■ **Description of the task**:
Reproduce word for word, from the entries below, the line with "font-size: 11px ->", the line with "text: 升高血糖浓度 ->", and every line between them, and nothing more.

■ **Records supplied**:
BEGIN

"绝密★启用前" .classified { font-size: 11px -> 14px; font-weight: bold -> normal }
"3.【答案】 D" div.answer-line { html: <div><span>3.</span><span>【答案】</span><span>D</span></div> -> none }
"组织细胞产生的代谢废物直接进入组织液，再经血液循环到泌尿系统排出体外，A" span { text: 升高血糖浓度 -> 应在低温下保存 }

END
BEGIN

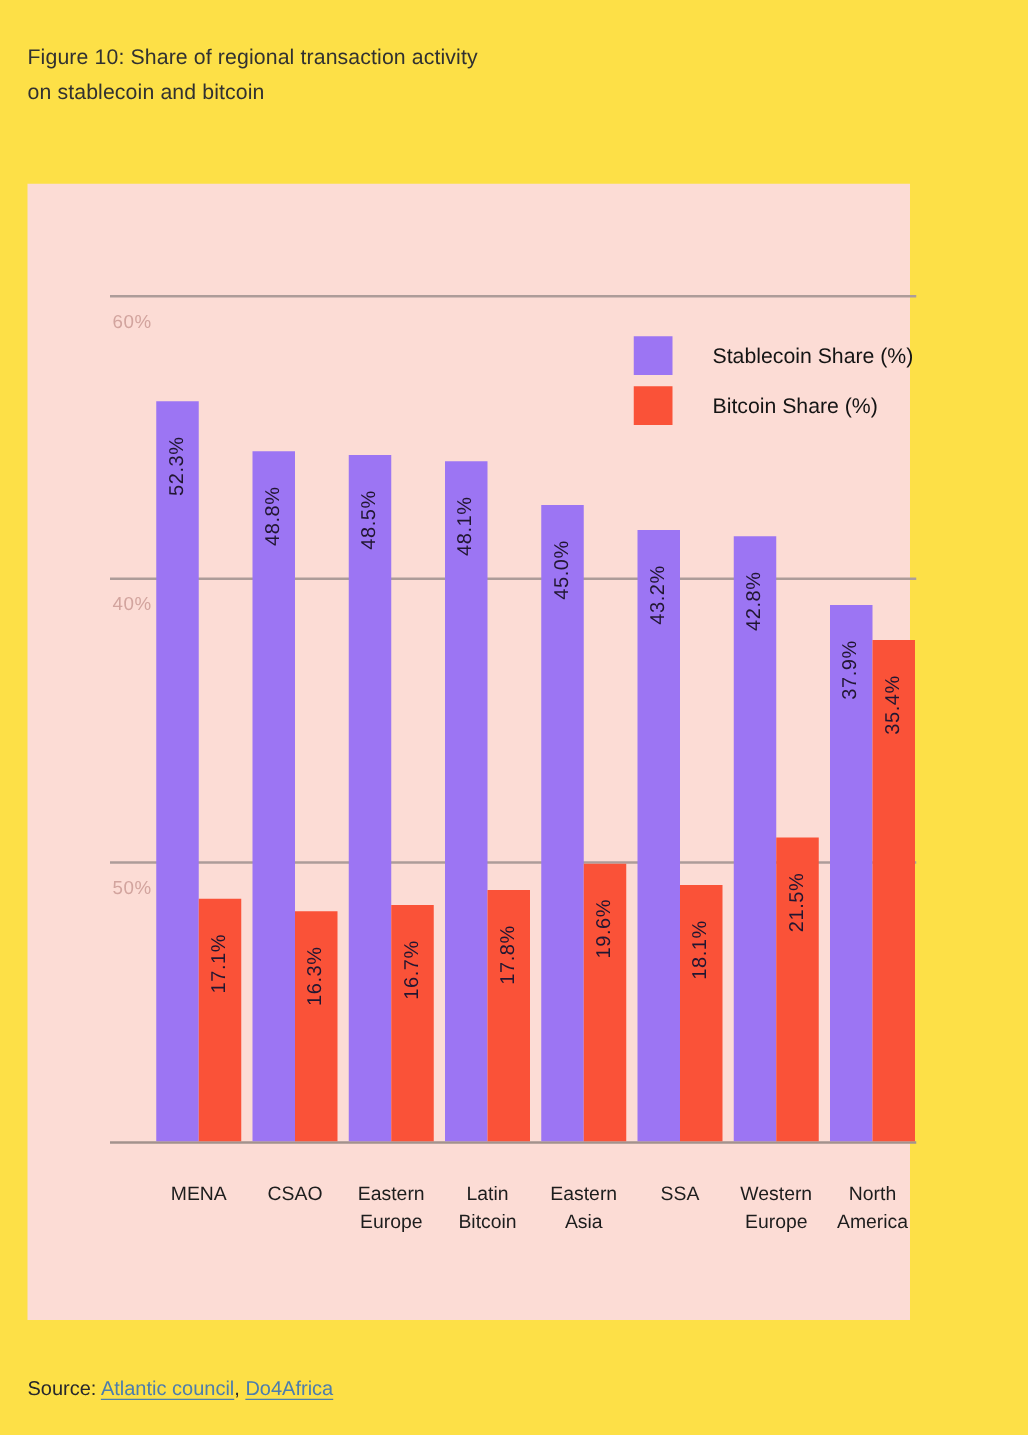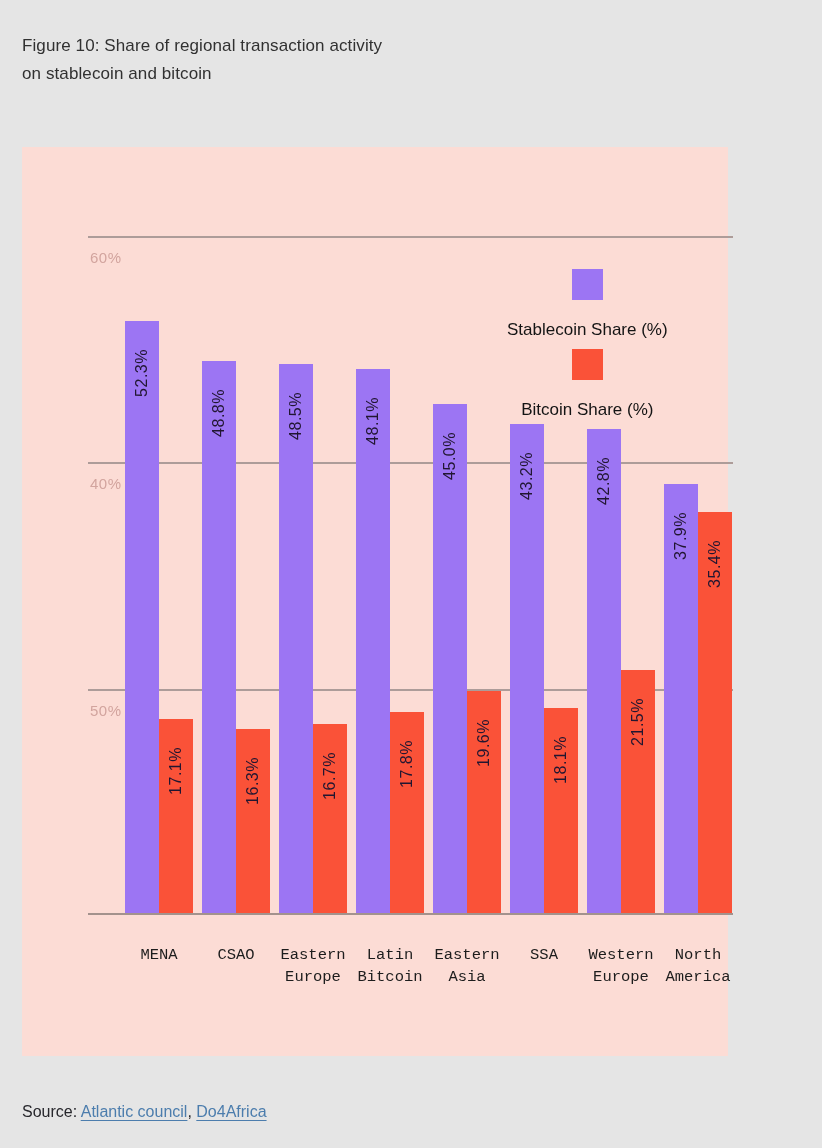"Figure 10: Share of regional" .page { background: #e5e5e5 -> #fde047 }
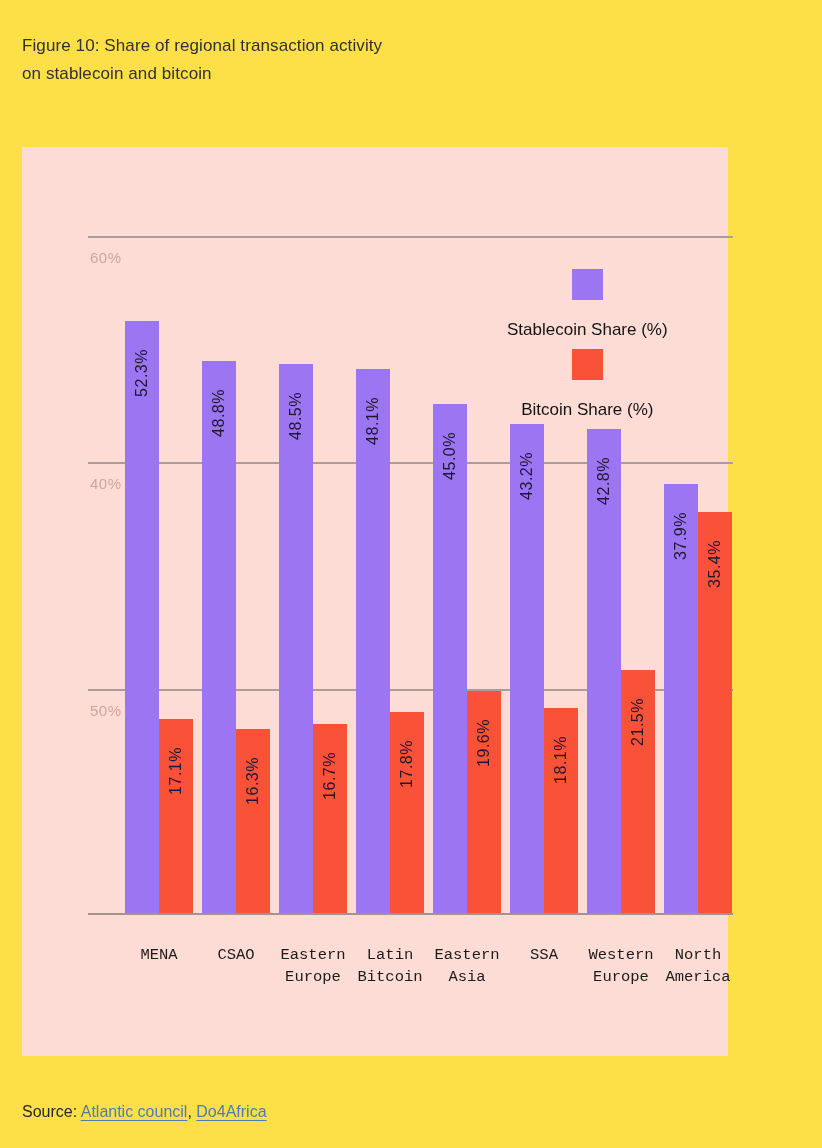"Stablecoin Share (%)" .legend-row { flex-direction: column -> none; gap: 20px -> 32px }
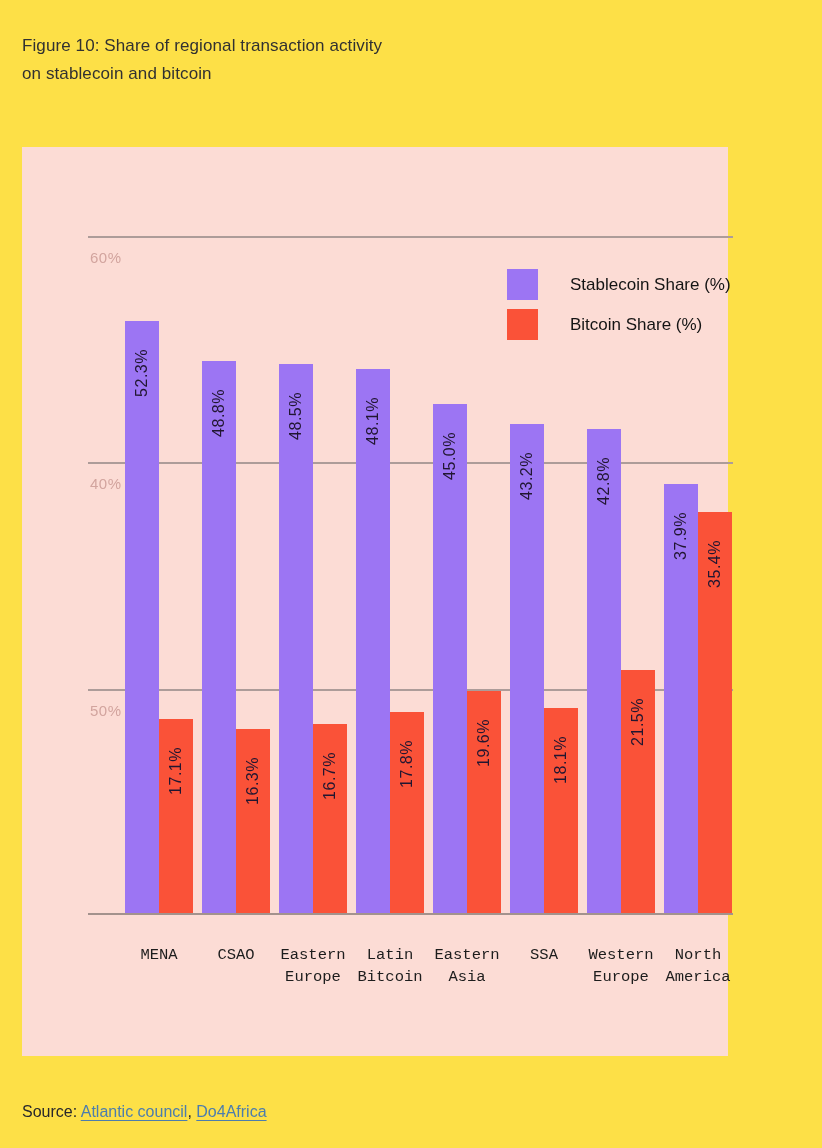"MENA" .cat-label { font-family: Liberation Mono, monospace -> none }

END

■ **Solution to the problem**:
"绝密★启用前" .classified { font-size: 11px -> 14px; font-weight: bold -> normal }
"3.【答案】 D" div.answer-line { html: <div><span>3.</span><span>【答案】</span><span>D</span></div> -> none }
"组织细胞产生的代谢废物直接进入组织液，再经血液循环到泌尿系统排出体外，A" span { text: 升高血糖浓度 -> 应在低温下保存 }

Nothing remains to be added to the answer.